Make a verbatim transcription of the records, without the pictures.

Saved entries
-- Opening Marker --

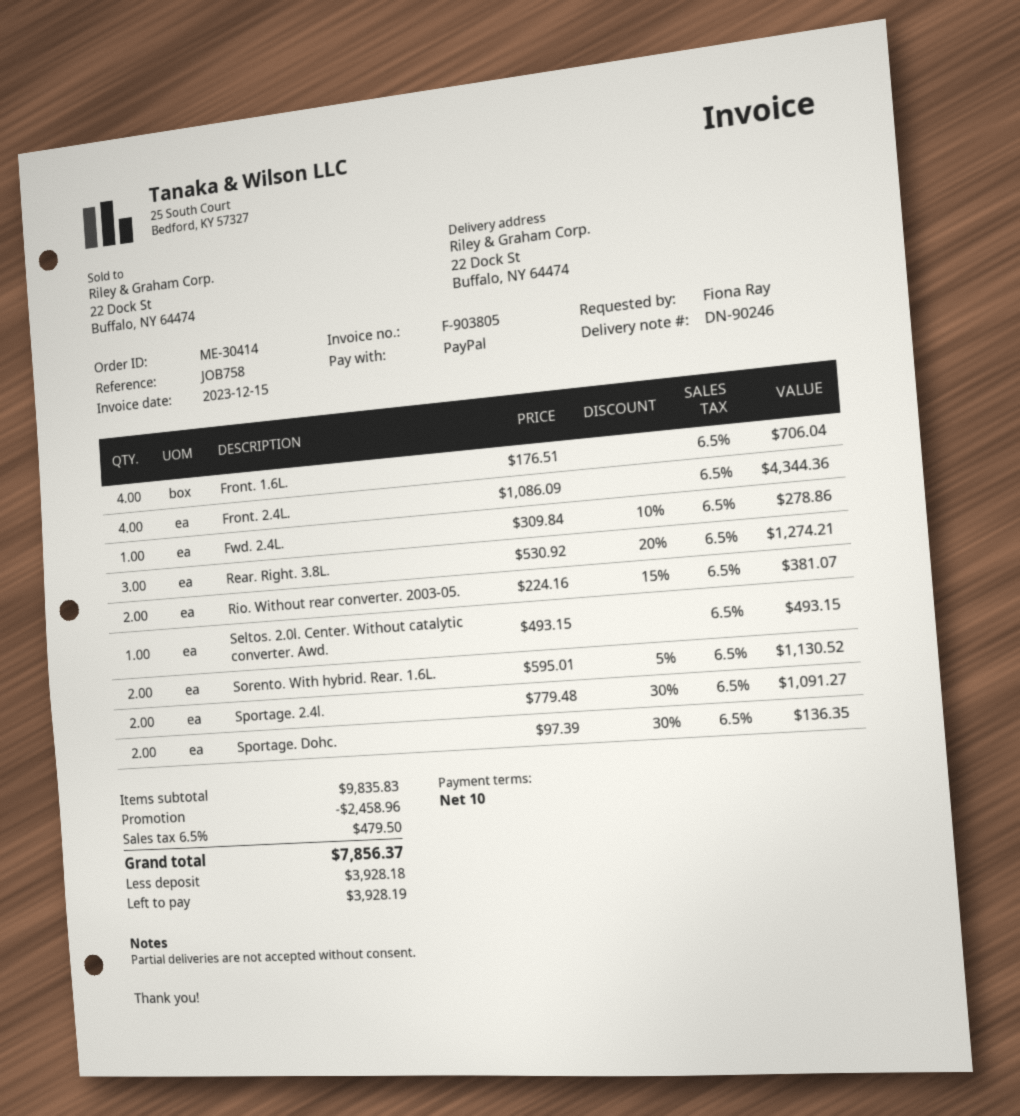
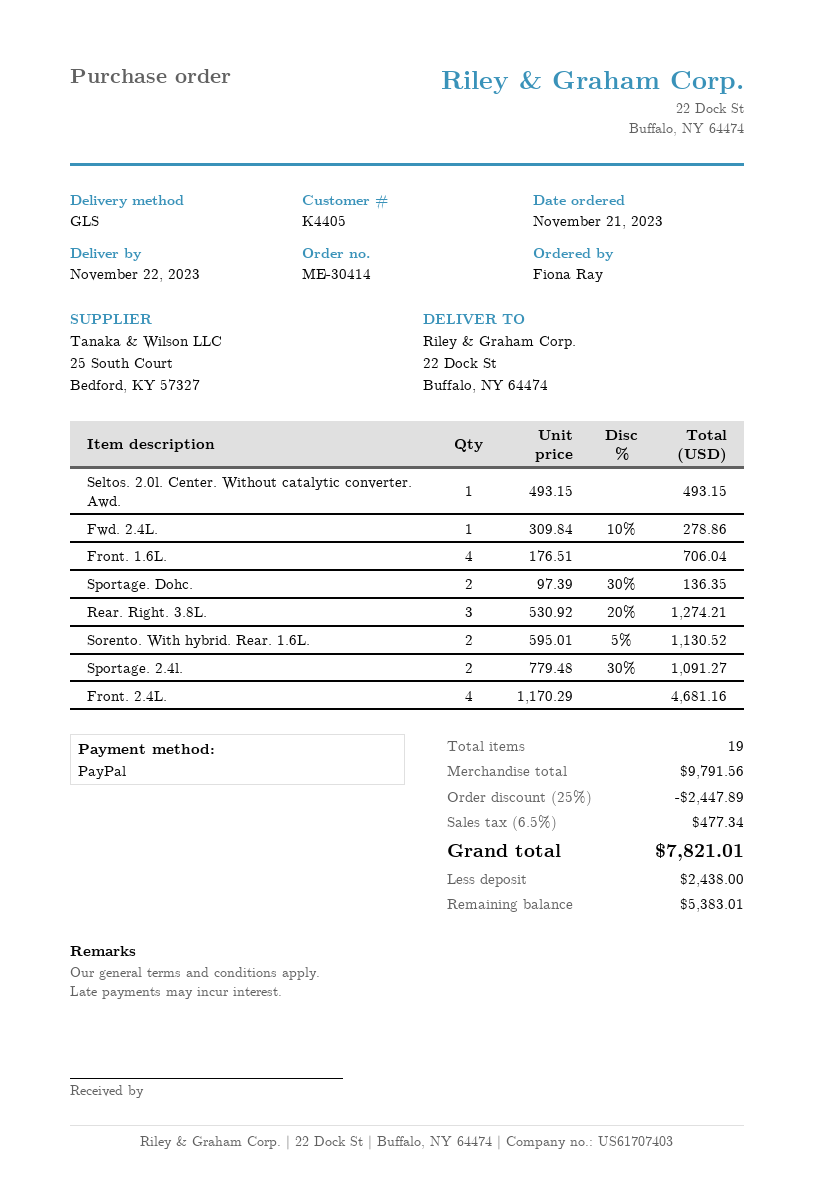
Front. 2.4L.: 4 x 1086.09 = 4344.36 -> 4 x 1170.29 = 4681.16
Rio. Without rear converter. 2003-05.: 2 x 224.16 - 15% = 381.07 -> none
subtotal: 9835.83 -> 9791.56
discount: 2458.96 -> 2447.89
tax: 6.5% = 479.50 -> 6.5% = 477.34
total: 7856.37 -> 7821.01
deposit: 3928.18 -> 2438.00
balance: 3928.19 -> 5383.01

-- Closing Marker --

» Result for this exercise
Front. 2.4L.: 4 x 1086.09 = 4344.36 -> 4 x 1170.29 = 4681.16
Rio. Without rear converter. 2003-05.: 2 x 224.16 - 15% = 381.07 -> none
subtotal: 9835.83 -> 9791.56
discount: 2458.96 -> 2447.89
tax: 6.5% = 479.50 -> 6.5% = 477.34
total: 7856.37 -> 7821.01
deposit: 3928.18 -> 2438.00
balance: 3928.19 -> 5383.01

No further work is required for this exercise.